Podemos não estar de acordo com tudo o que está a ser feito, mas temos de reconhecer que há iniciativa política e vontade de enfrentar problemas novos e antigos. Contudo, saltam à vista dois problemas. Em primeiro lugar, o debate público está dominado por uma visão pessimista e destrutiva que impede a valorização dos aspetos mais positivos das propostas do Governo.

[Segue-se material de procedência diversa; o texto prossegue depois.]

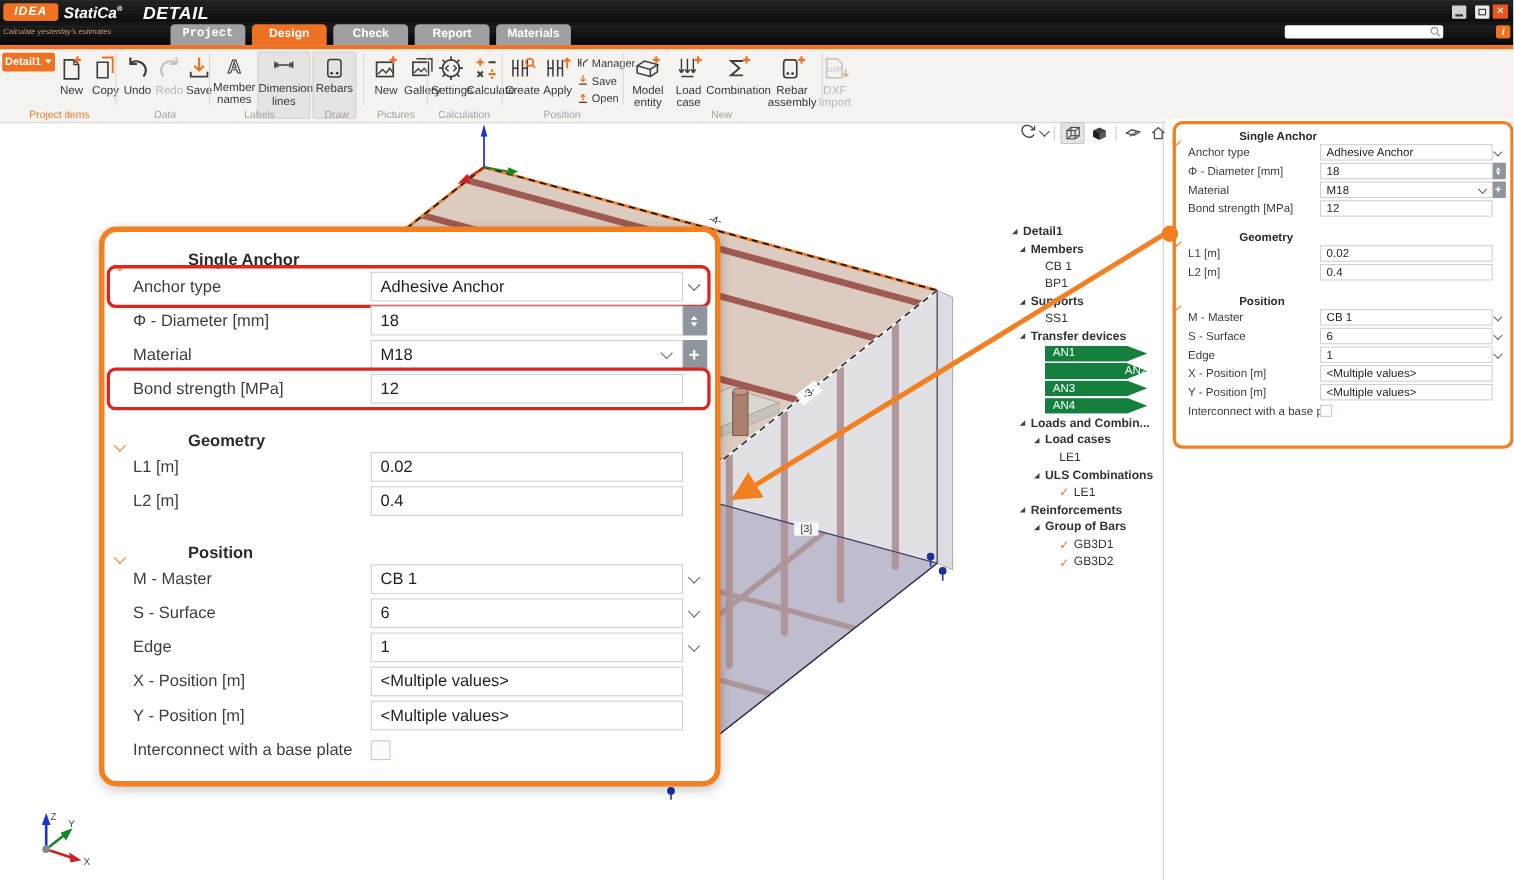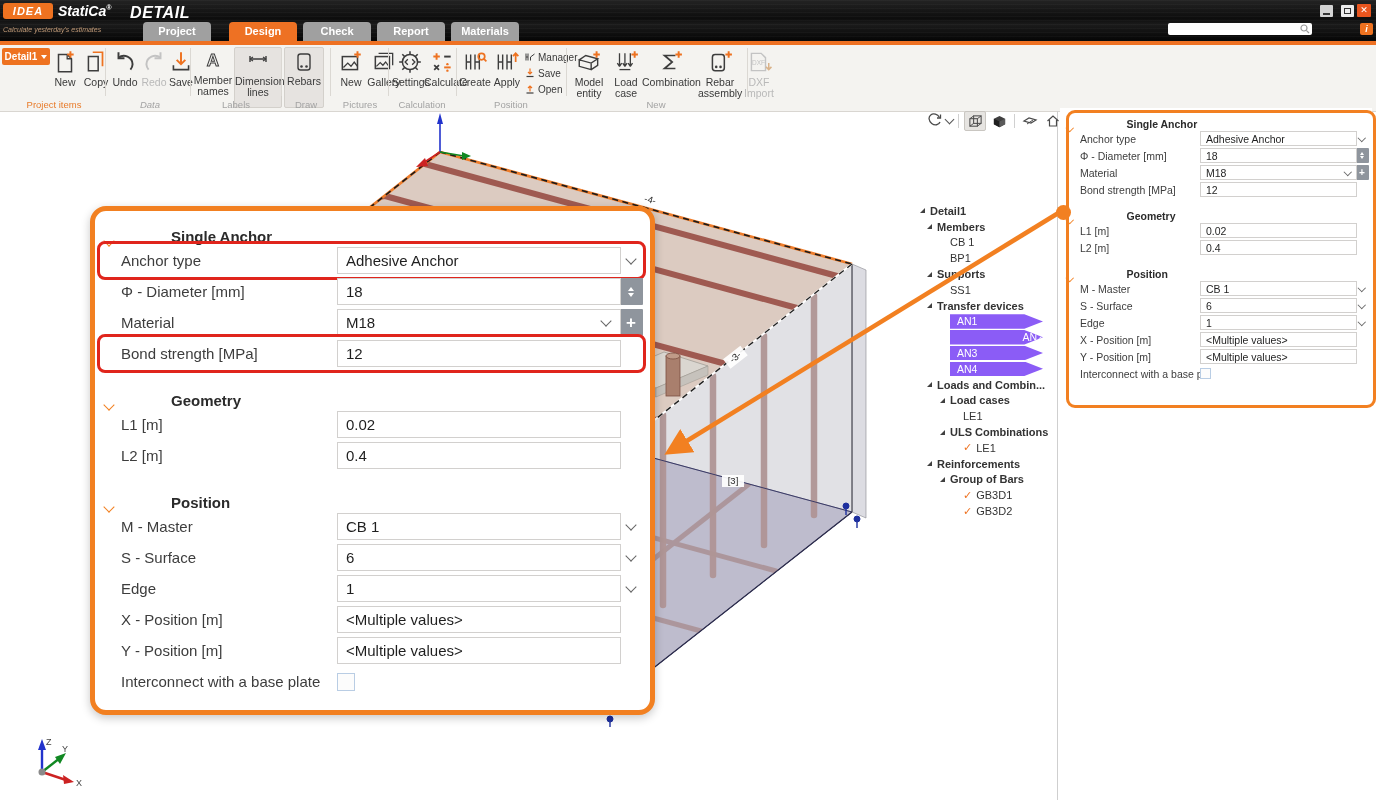"Project" div.tab { font-family: none -> Liberation Mono, monospace; left: 143px -> 155px }
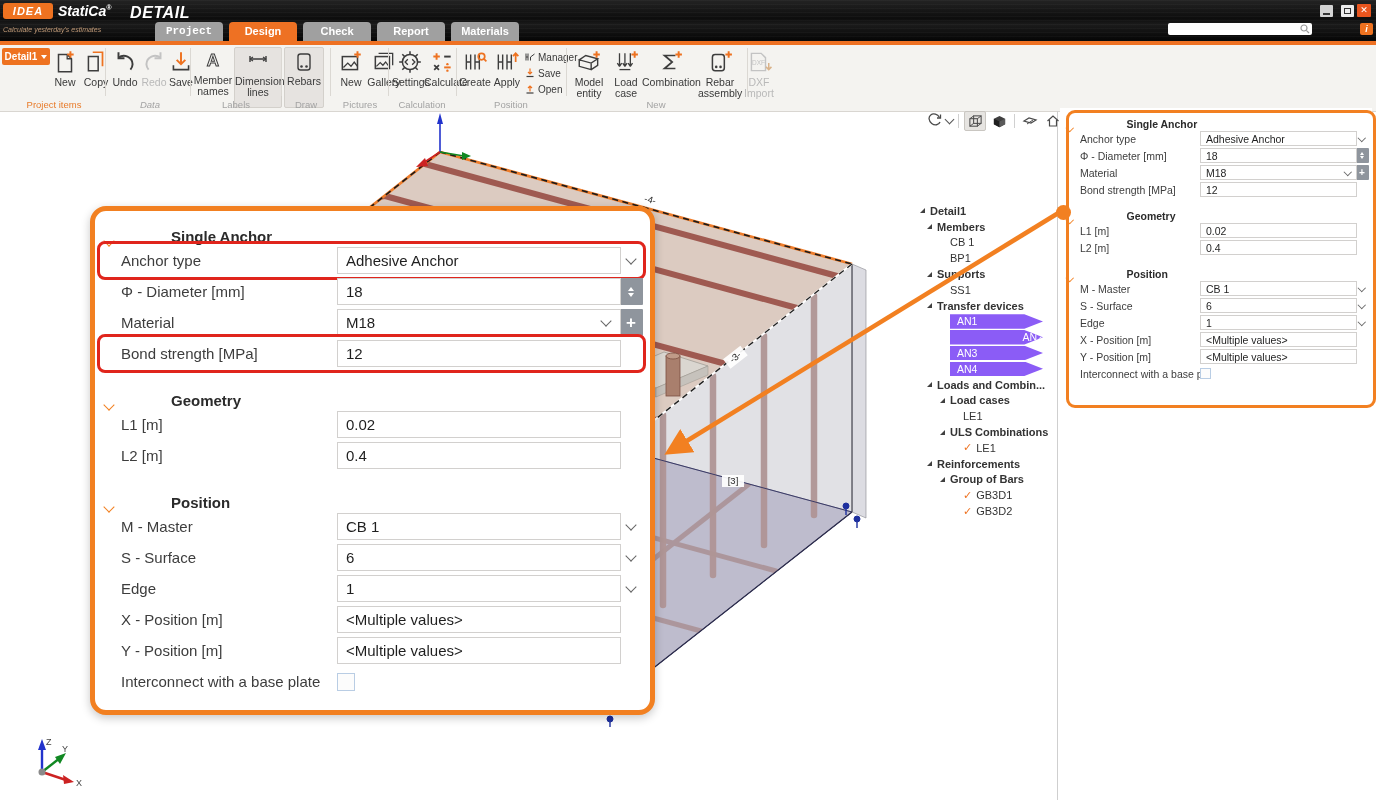"AN1" .banner { background: #8b5cf6 -> #15803d }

Em segundo lugar, no dia a dia, nas conversas em casa e no trabalho, o país parece atingido por um desânimo generalizado.
Muitas explicações para esse desânimo têm sido tentadas: problemas de comunicação política, falhas no desenho das medidas, deficiências na forma como são aplicadas. E algumas dificuldades residirão nestes planos. Considero, porém, que a causa principal para a falta de otimismo resulta das dificuldades económicas provocadas pela inflação e consequente compressão dos salários, bem como pela ausência de perspetivas de melhoria neste domínio crucial da vida das pessoas. Muitos portugueses estão a enfrentar sérias dificuldades económicas com a crescente perda do seu poder de compra. E parece faltar um propósito, um desígnio para enfrentar estas dificuldades. Desígnio como o que existiu no final do período da troika, com a saída limpa. Ou no pós-troika, com a reversão da perda de poder de compra e das medidas restritivas. Ou, na pandemia, com o objetivo de salvar vidas. Agora, parece faltar um fim à vista para as dificuldades de uma vida sem perspetivas.
As medidas e iniciativas do Governo são importantes, mas não se encontram nelas respostas para melhorar as condições materiais de vida das pessoas num prazo que sintam como razoável.